Authors: Society of Thoracic Surgeons General Thoracic Surgery Database Task Force
Title: The Society of Thoracic Surgeons Composite Score for Evaluating Esophagectomy for Esophageal Cancer.
Journal: Ann Thorac Surg 103(5):1661-1667
Date: 2017 May
Abstract: BACKGROUND: The Society of Thoracic Surgeons (STS) has developed composite quality measures for cardiac surgical procedures and lobectomy for lung cancer. This study sought to develop a composite measure for esophagectomy for esophageal cancer. METHODS: The STS esophagectomy composite score is derived from two risk-adjusted outcomes: mortality and major complications. General Thoracic Surgery Database data were included from 2012 to 2014, and 95% Bayesian credible intervals were established to determine "star" ratings.

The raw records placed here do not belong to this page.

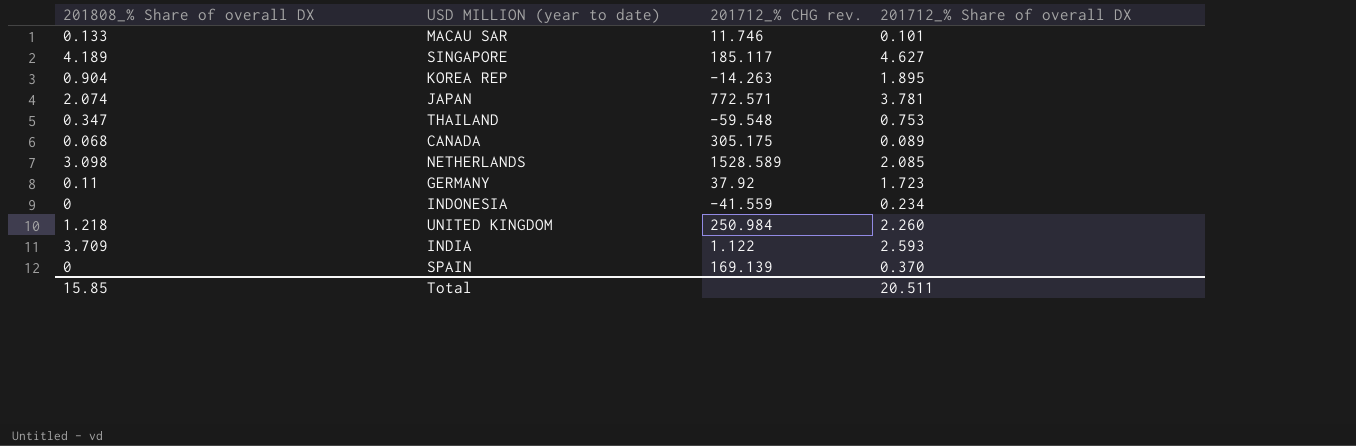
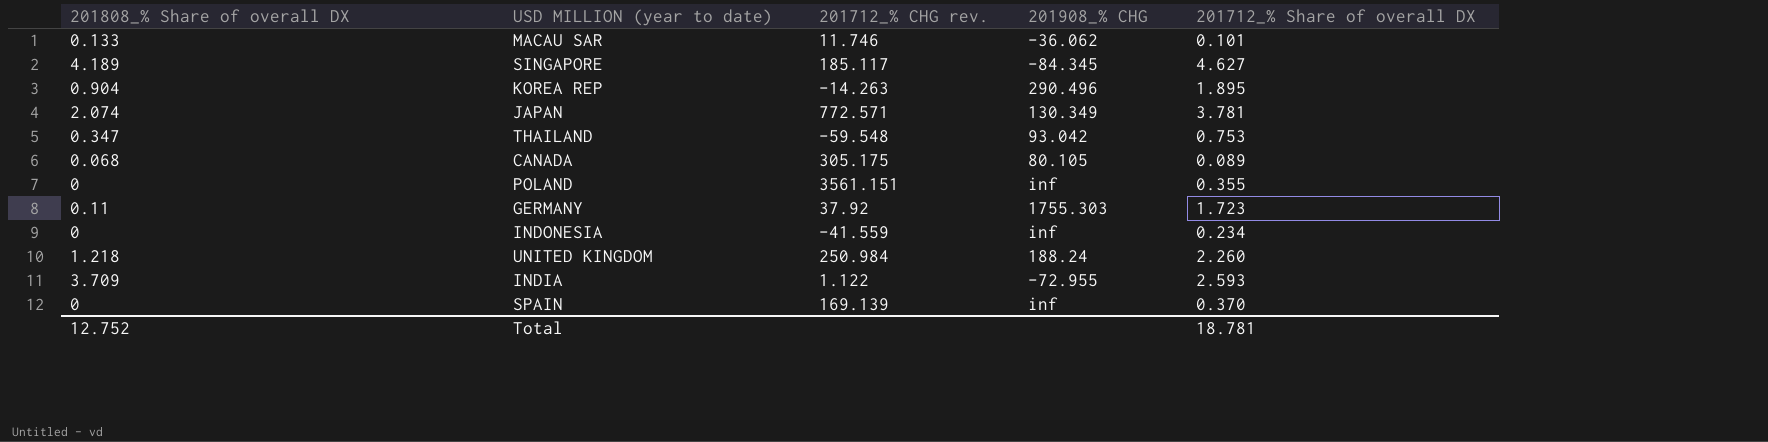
column 201908_% CHG | position: none -> 4
row NETHERLANDS: 3.098 | 1528.589 | 2.085 -> none
row POLAND: none -> 0 | 3561.151 | inf | 0.355
Total | 201808_% Share of overall DX: 15.85 -> 12.752
Total | 201712_% Share of overall DX: 20.511 -> 18.781

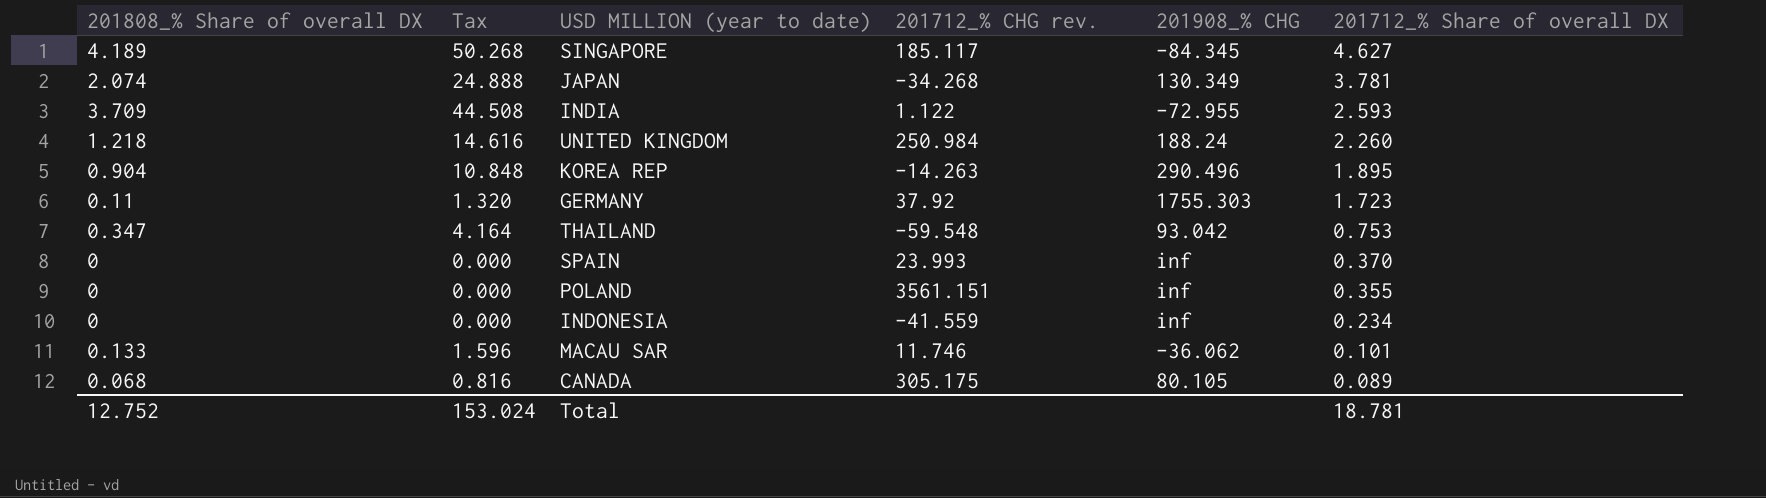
row order: none -> 201712_% Share of overall DX descending
column Tax | formula: none -> [201808_% Share of overall DX] * 12
JAPAN | 201712_% CHG rev.: 772.571 -> -34.268
SPAIN | 201712_% CHG rev.: 169.139 -> 23.993

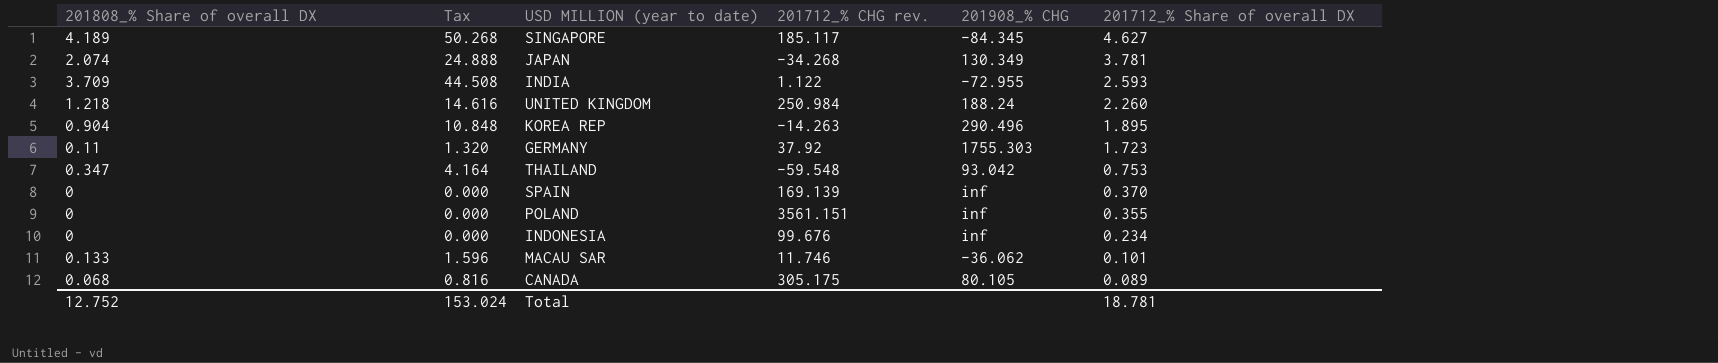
SPAIN | 201712_% CHG rev.: 23.993 -> 169.139
INDONESIA | 201712_% CHG rev.: -41.559 -> 99.676

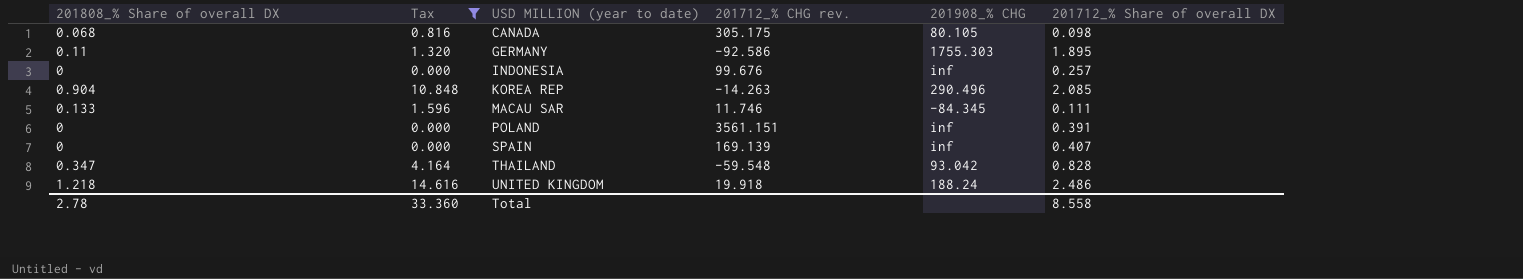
filter: none -> Tax <= 14.616
row order: 201712_% Share of overall DX descending -> USD MILLION (year to date) ascending
CANADA | 201712_% Share of overall DX: 0.089 -> 0.098
GERMANY | 201712_% CHG rev.: 37.92 -> -92.586
GERMANY | 201712_% Share of overall DX: 1.723 -> 1.895
INDONESIA | 201712_% Share of overall DX: 0.234 -> 0.257
KOREA REP | 201712_% Share of overall DX: 1.895 -> 2.085
MACAU SAR | 201908_% CHG: -36.062 -> -84.345
MACAU SAR | 201712_% Share of overall DX: 0.101 -> 0.111
POLAND | 201712_% Share of overall DX: 0.355 -> 0.391
SPAIN | 201712_% Share of overall DX: 0.370 -> 0.407
THAILAND | 201712_% Share of overall DX: 0.753 -> 0.828
UNITED KINGDOM | 201712_% CHG rev.: 250.984 -> 19.918
UNITED KINGDOM | 201712_% Share of overall DX: 2.260 -> 2.486
Total | 201808_% Share of overall DX: 12.752 -> 2.78
Total | Tax: 153.024 -> 33.360
Total | 201712_% Share of overall DX: 18.781 -> 8.558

STS participants were compared with the National Inpatient Sample as a national benchmark (including non-STS participants). RESULTS: The study population included 4,321 patients who underwent esophagectomy from 167 participating centers. The operative mortality rate was 3.1% (N = 135), and the major complication rate was 33.1% (N = 1,429). Of the 167 participants, 70 reported an average yearly volume of five or more esophagectomies during the study period. With this threshold, reliability for the composite score was 0.58 (95% credible interval, 0.41 to 0.72). Of these 70 participants, 5 (7.1%) were three star, 63 (90.0%) were two star, and 2 (2.9%) were one star. A majority of STS participants, 58.1% (N = 97), did not have sufficient volume to receive a reliable composite score. Benchmarked to the 2012 National Inpatient Sample cohort, STS General Thoracic Surgery Database participants have comparable discharge mortality rates and shorter postoperative lengths of stay. CONCLUSIONS: STS has developed a quality measure for esophageal cancer surgical procedures based on a composite score of risk-adjusted operative mortality rates and major complications. The composite rating for esophagectomy has good reliability for programs performing an average of five procedures annually, although almost 60% of participants are not eligible for a star rating because of lower procedure volumes.